ハインリッヒの法則(別名1:29:300の法則)は、1件の重大事故の背後に29の軽微な事故があり、その背景には300の異常が存在するというものです。この法則を導き出したハーバート・ウィリアム・ハインリッヒに由来して、ハインリッヒの法則とも呼ばれています。
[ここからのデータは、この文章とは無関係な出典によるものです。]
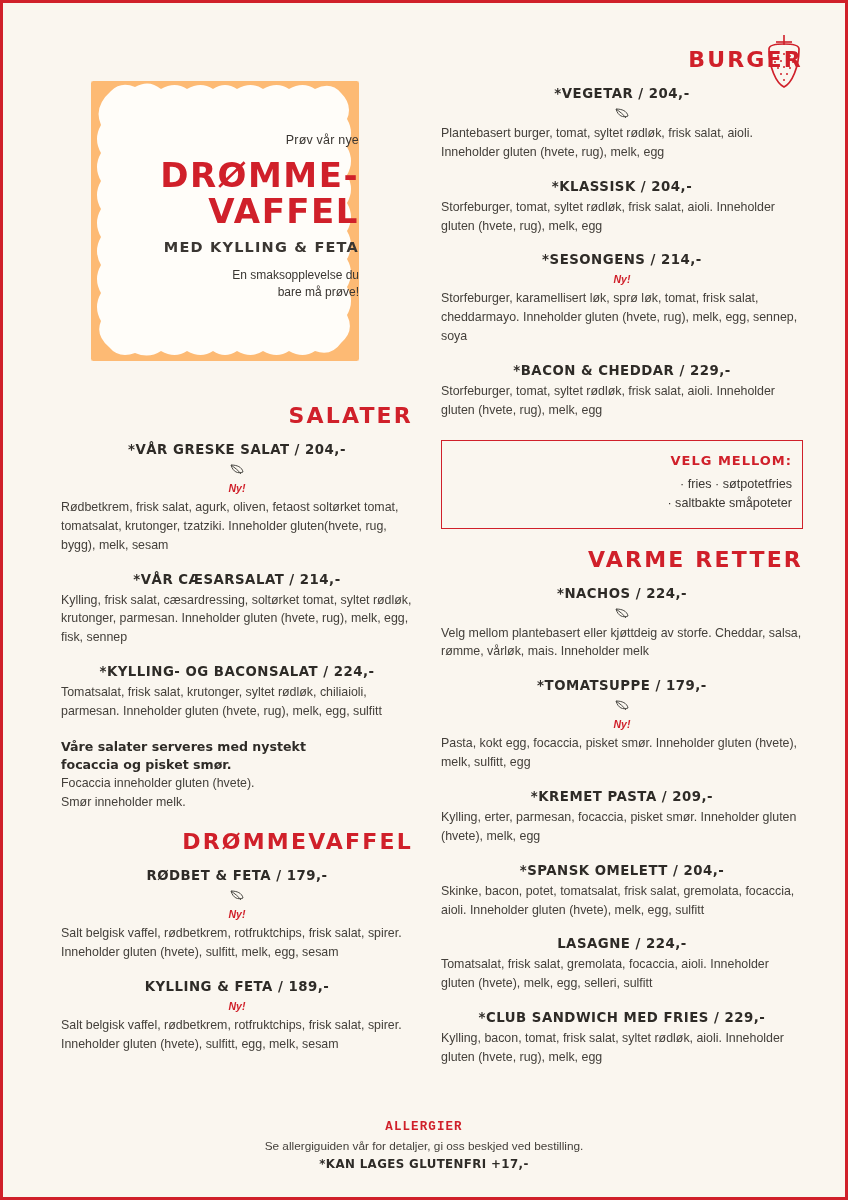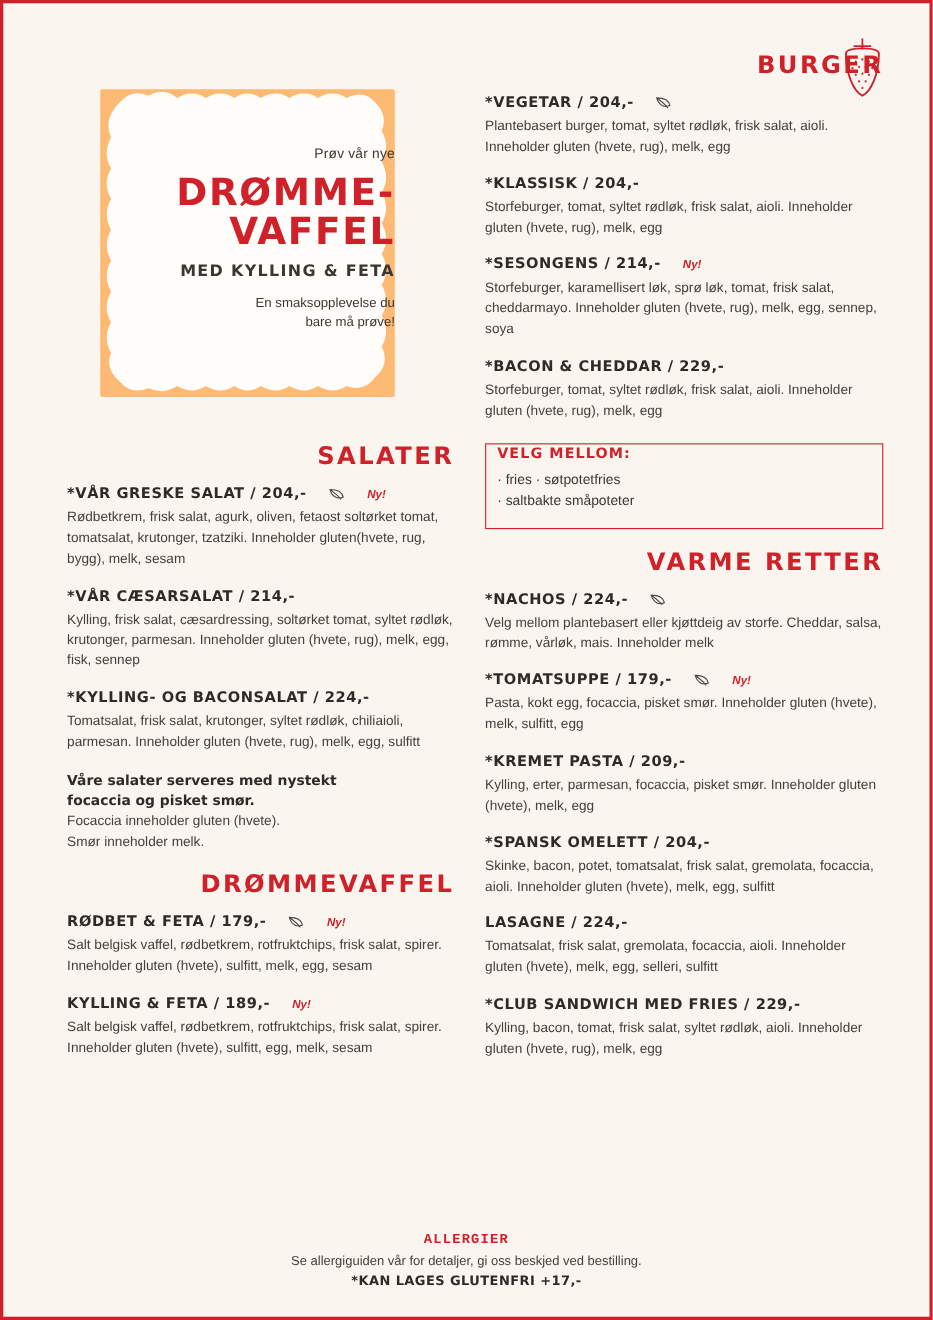--- a/index.html
+++ b/index.html
@@ -111,8 +111,9 @@
     margin-bottom: 4px;
     display: flex;
     align-items: center;
-    gap: 20px;
+    gap: 6px;
     flex-wrap: wrap;
+    flex-direction: column;
   }
   .item-desc {
     font-size: 12.4px;

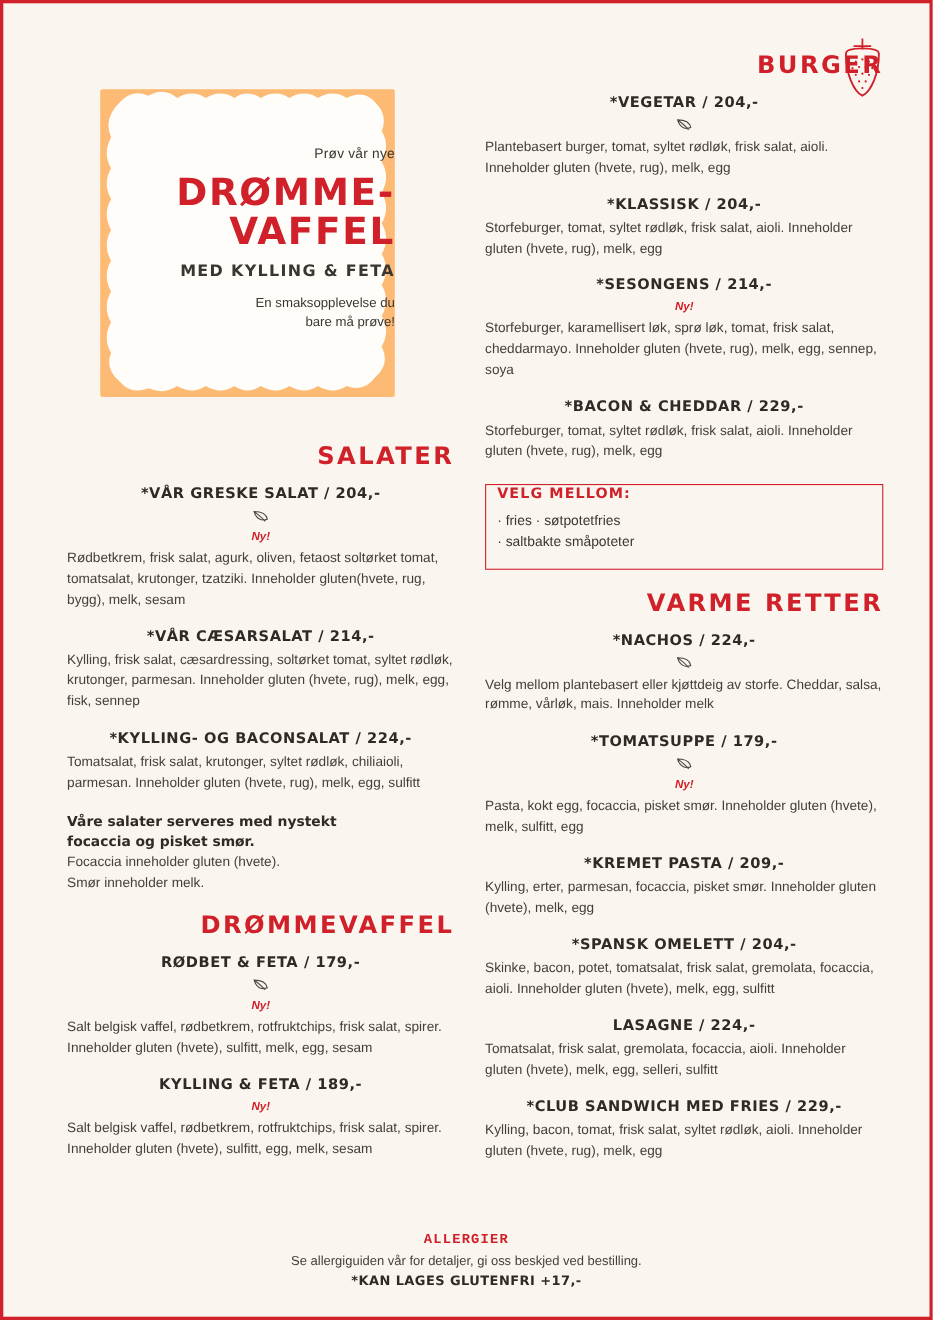--- a/index.html
+++ b/index.html
@@ -150,8 +150,8 @@
   
   .velg-box {
     border: 1px solid #d0202a;
-    padding: 1px 10px 14px;
-    text-align: left;
+    padding: 12px 10px 14px;
+    text-align: right;
     margin-top: 20px;
     margin-bottom: 10px;
   }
アメリカの損害保険会社にて技術・調査部の副部長をしていたハインリッヒが1929年11月に、労働災害の発生確率を分析した結果を論文として発表したもので、1件の重大災害の裏には、29件のかすり傷程度の軽災害があり、その裏には300件もの「ヒヤリ・ハット」した(危うく大惨事になる)傷害のない災害が発生していたことを明らかにしました。
ハインリッヒの法則をどのようにビジネスに活かすか
この法則はビジネスにおける失敗発生率としても活用されています。
例えば、1件の大失敗の裏には29件の顧客から寄せられたクレーム、苦情で明らかになった失敗があり、さらにその裏には、社員が「しまった」と思っているが外部の苦情がないため見逃している300件のケース、つまり認識された潜在的失敗が必ず存在していると考えることができます。
簡単にまとめると、従業員が「しまった」と感じた数よりも、顧客は企業の提供物、サービスに対して不満をもっている数が圧倒的に多いと言えます。
顧客の側からの視点を加えると、顧客の不満、クレームをいかに迅速に効率的に察知するということが、重大な失敗を回避するだけでなく、顧客の不満足を満足に変え、顧客維持率を高める上で非常に重要なポイントだということがわかります。
まとめ
ハインリッヒの法則は事故や災害における原因の追及にとどまらず、ビジネスにおける失敗発生率としても応用できるものでした。この「1:29:300」という比率を単なる数字として捉えるのではなく、これを踏まえて問題解決の仕組みを作っていくことでクレームを積極的なマーケティングにつなげる、消費者の動向をつかむなどの際に活用できます。